Data provided: Begin
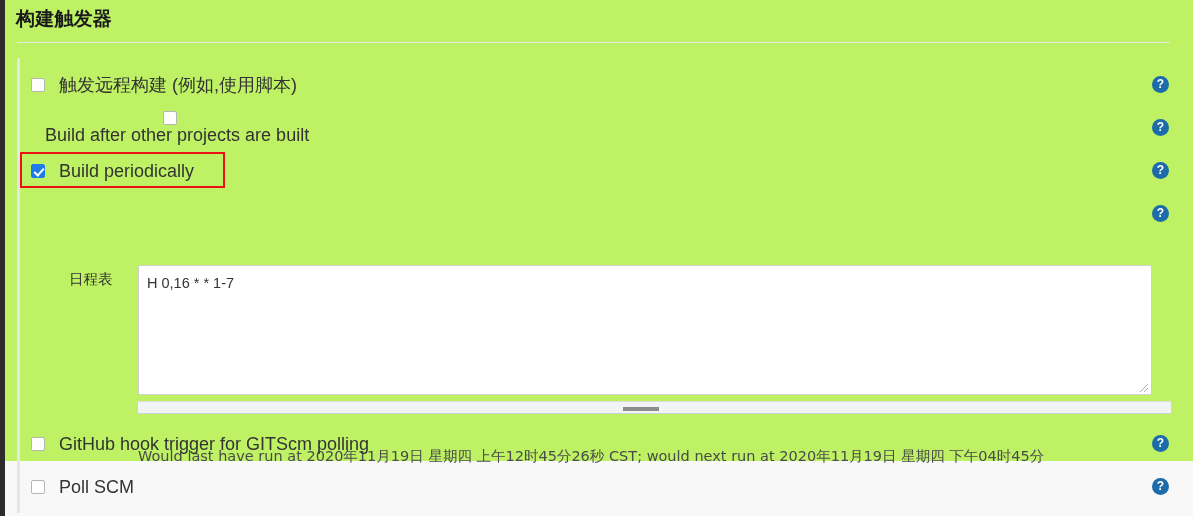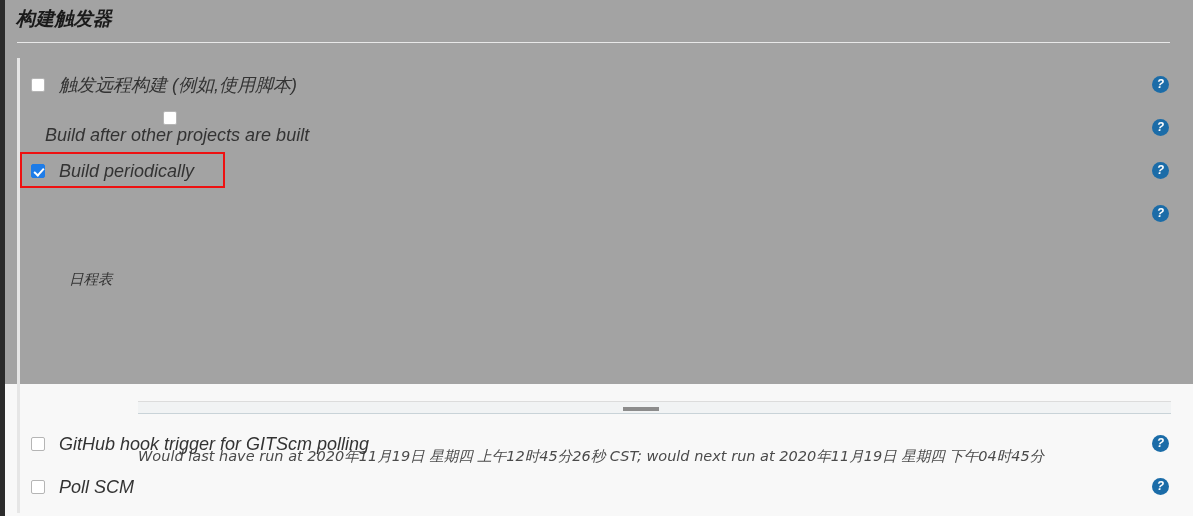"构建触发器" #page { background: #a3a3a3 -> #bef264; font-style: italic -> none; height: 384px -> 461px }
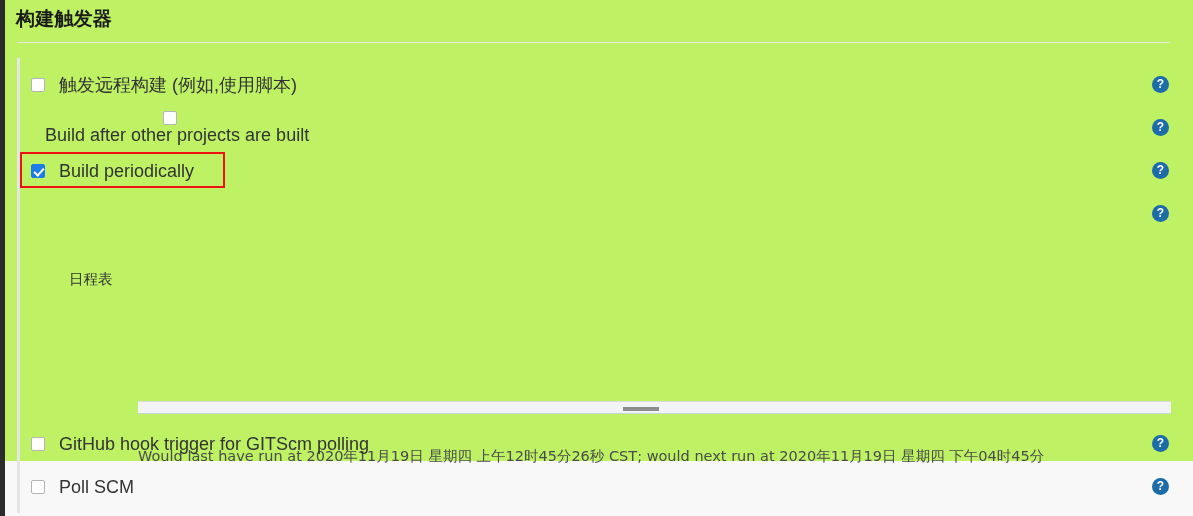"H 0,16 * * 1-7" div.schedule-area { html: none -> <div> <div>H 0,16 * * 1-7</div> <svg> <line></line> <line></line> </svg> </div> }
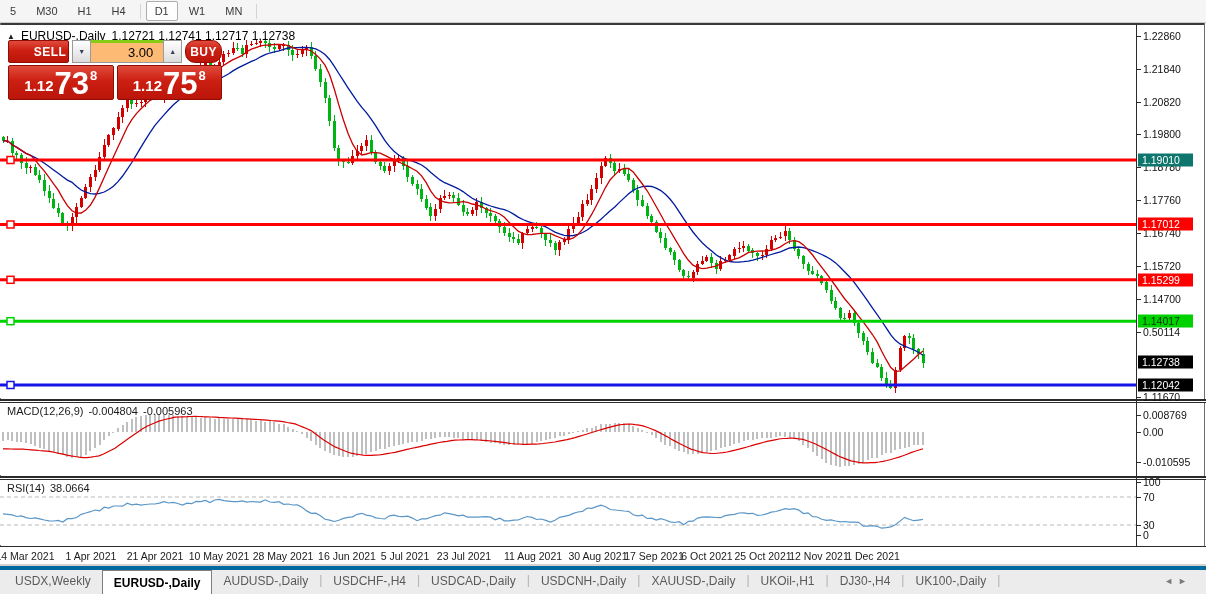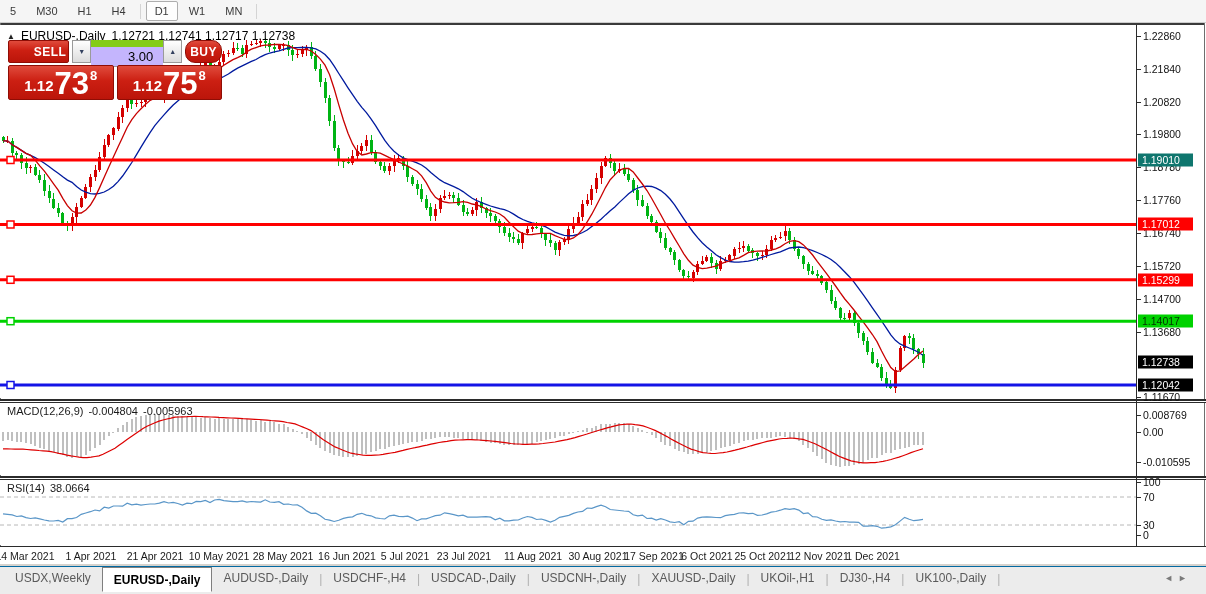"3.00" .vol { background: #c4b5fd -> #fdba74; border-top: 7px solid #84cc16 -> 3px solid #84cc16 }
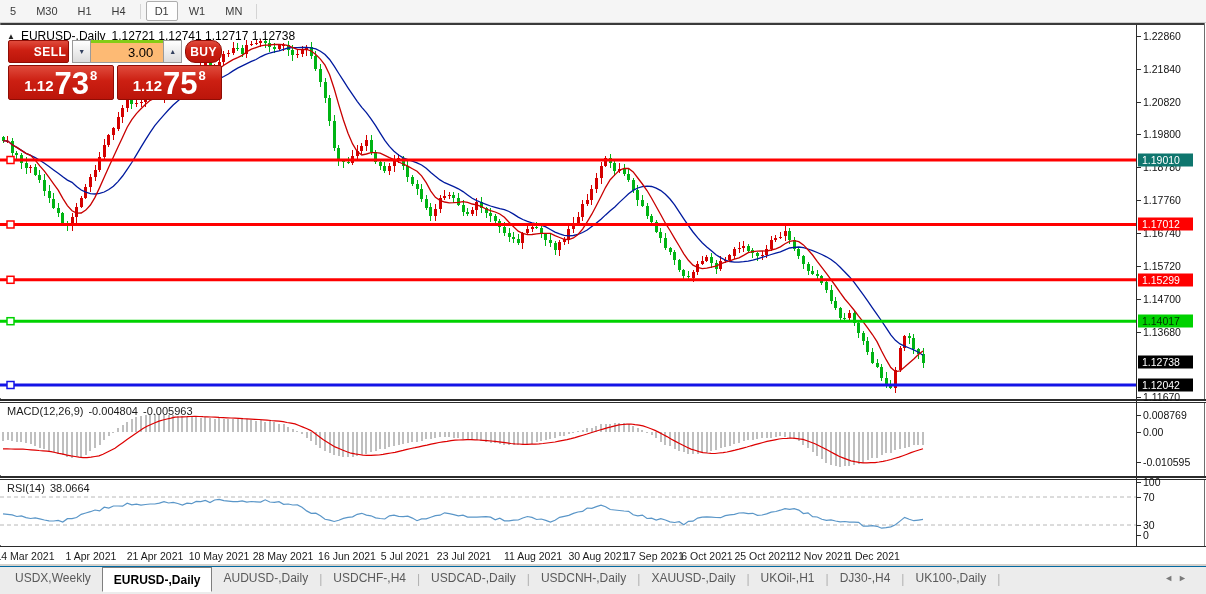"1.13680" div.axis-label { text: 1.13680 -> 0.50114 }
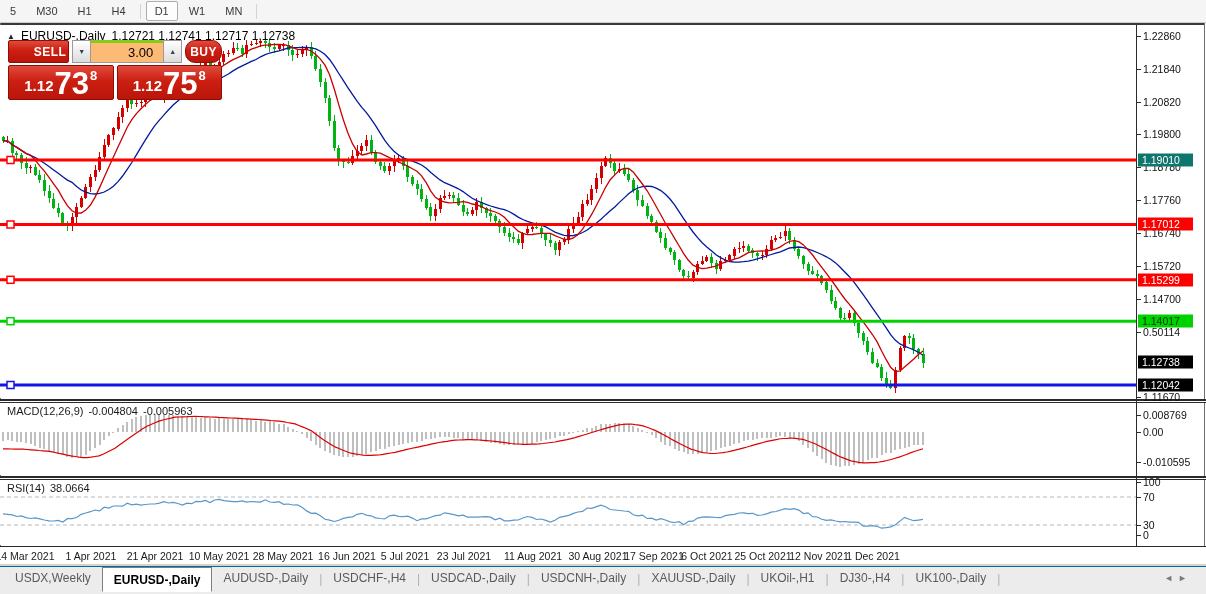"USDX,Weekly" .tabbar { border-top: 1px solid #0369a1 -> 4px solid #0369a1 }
Data provided: End
> [What you need to do]: If a record contains a picture, leave the picture out and retype everything else exactly.

> [Written answer]:
"构建触发器" #page { background: #a3a3a3 -> #bef264; font-style: italic -> none; height: 384px -> 461px }
"H 0,16 * * 1-7" div.schedule-area { html: none -> <div> <div>H 0,16 * * 1-7</div> <svg> <line></line> <line></line> </svg> </div> }
"3.00" .vol { background: #c4b5fd -> #fdba74; border-top: 7px solid #84cc16 -> 3px solid #84cc16 }
"1.13680" div.axis-label { text: 1.13680 -> 0.50114 }
"USDX,Weekly" .tabbar { border-top: 1px solid #0369a1 -> 4px solid #0369a1 }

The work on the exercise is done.